Chapter 43 Nutrition, Food Security, and Health
Malnutrition as the Intersection of Food Security and Health Security
Undernutrition is usually an outcome of 3 factors: household level food security, access to health and sanitation services, and child caring practices. A mother with few economic resources who knows how to care for her children and is enabled to do so can often use available food and health services to produce well-nourished children. If food resources and health services are available in a community, but the mother does not access immunizations or does not know how or when to properly add complementary foods to her child’s diet, that child might become malnourished (Table 43-1).
Table 43-1 THREE MYTHS ABOUT NUTRITION
From World Bank: Repositioning nutrition as central to development, 2006 (PDF). http://web.worldbank.org/WBSITE/EXTERNAL/TOPICS/EXTHEALTHNUTRITIONANDPOPULATION/EXTNUTRITION/0,contentMDK:20787550~menuPK:282580~pagePK:64020865~piPK:149114~theSitePK:282575,00.html. Accessed May 23, 2010.
Undernutrition
The greatest risk of undernutrition occurs during pregnancy and in the first 2 years of life (Fig. 43-1); the effects of this early damage on health, brain development, intelligence, educability, and productivity are potentially irreversible (Table 43-2). Governments with limited resources are therefore best advised to focus publicly funded actions on this critical window of opportunity, between preconception and 24 mo of age. Folate deficiency also increases the risk of birth defects; this particular window of opportunity is before conception, as it is with iodine. Iron deficiency anemia is another dimension of undernutrition that has measurable risks that extend outside of the early years of life, with particular risks to the health of a mother as well as for the birth weight of her child. Anemia can also reduce physical and cognitive function and economic productivity of adults of both sexes.

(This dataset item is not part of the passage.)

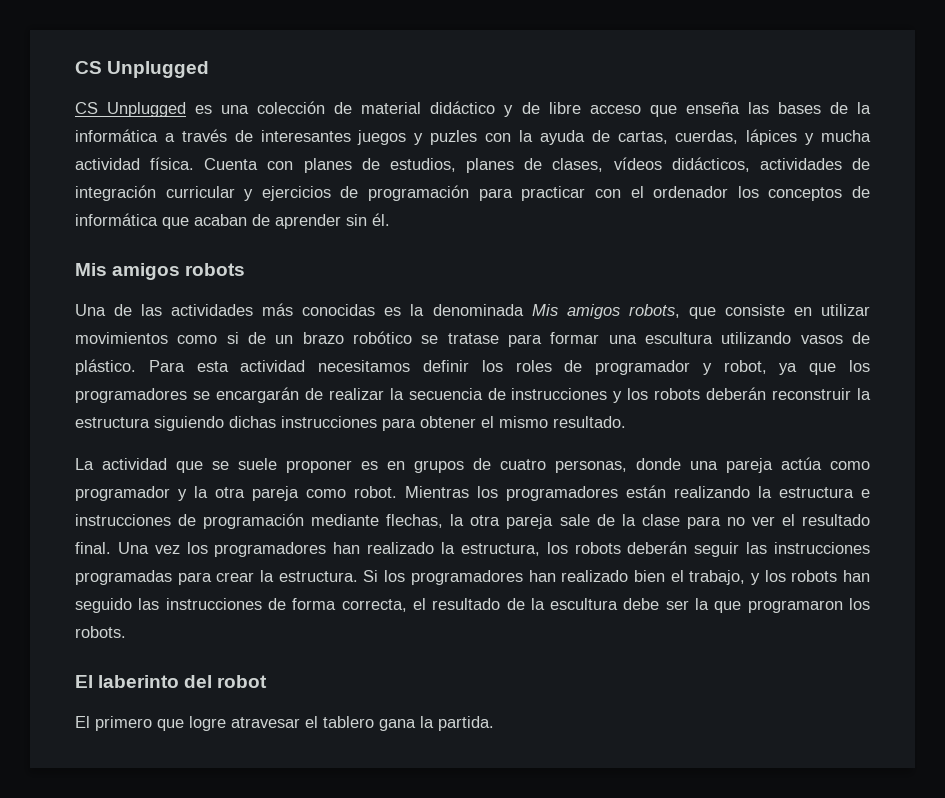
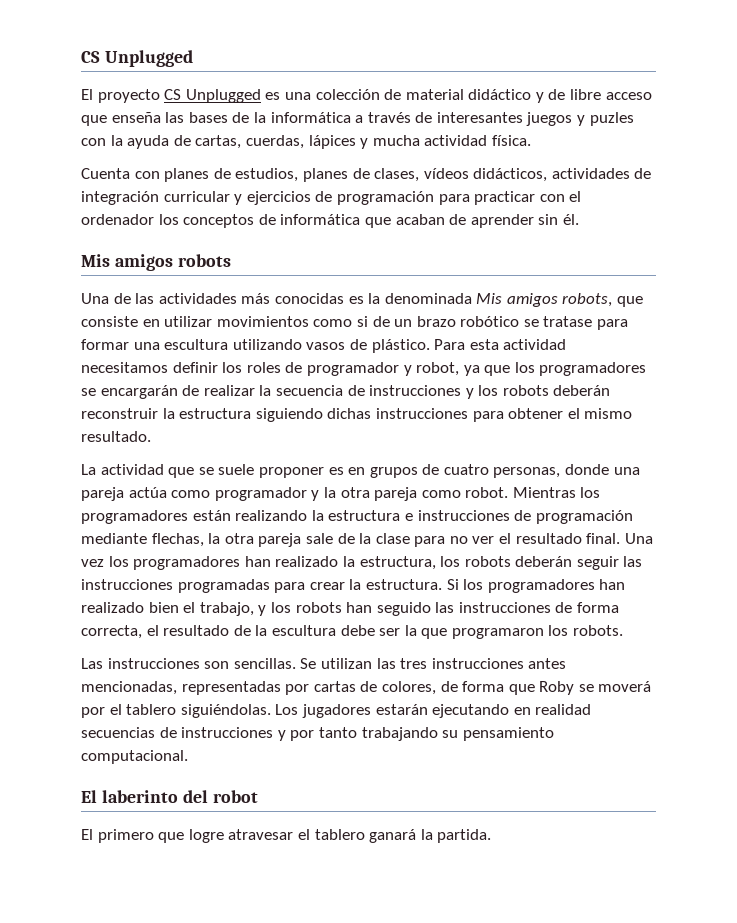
(210, 69) none -> [81,89,160,103] El proyecto
(195, 163) none -> (531, 140) //
(126, 632) none -> [81,658,567,669] [81,681,652,695] [81,704,592,718] [81,727,554,741] [81,750,188,764] // Las instrucciones son sencillas. Se utilizan las tres instrucciones antes mencionadas, representadas por cartas de colores, de forma que Roby se moverá por el tablero siguiéndolas. Los jugadores estarán ejecutando en realidad secuencias de instrucciones y por tanto trabajando su pensamiento computacional.
[379,719,416,731] gana -> [369,829,417,843] ganará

Figure 43-1 The window of opportunity for improving nutrition is very small: prepregnancy until 18-24 mo of age.
(From The World Bank’s Human Development Network: Better nutrition = less poverty: repositioning nutrition as central to development: a strategy for large scale action, 2006 [PDF]. http://siteresources.worldbank.org/NUTRITION/Resources/281846-1114108837888/RepositioningNutritionLaunchJan30Final.pdf. Accessed May 23, 2010.)
Table 43-2 WHY MALNUTRITION PERSISTS IN MANY FOOD-SECURE HOUSEHOLDS
From World Bank: Repositioning nutrition as central to development, 2006 (PDF). http://web.worldbank.org/WBSITE/EXTERNAL/TOPICS/EXTHEALTHNUTRITIONANDPOPULATION/EXTNUTRITION/0,contentMDK:20787550~menuPK:282580~pagePK:64020865~piPK:149114~theSitePK:282575,00.html. Accessed May 23, 2010.
Measurement of Undernutrition
The term malnutrition encompasses both ends of the nutrition spectrum, from undernutrition (underweight, stunting, wasting, and micronutrient deficiencies) to overweight. Many poor nutritional outcomes begin in utero and are manifest as low birthweight (LBW). Prematurity and intrauterine growth restriction (IUGR) are the two main causes of LBW, with prematurity relatively more important in developed countries and IUGR relatively more important in developing countries (Chapter 90).
In preschool- and school-aged children, nutritional status is often assessed in terms of anthropometry. International references have been established that allow normalization of anthropometric measures in terms of z scores defined as the child’s height (weight) minus the median height (weight) for the age and sex of the child divided by the relevant standard deviation (Table 43-3). The World Health Organization (WHO) recently revised the child growth references based on data from healthy children in 5 countries. Comparisons of malnutrition rates across countries are meaningful, and these growth references are applicable to all children across the globe.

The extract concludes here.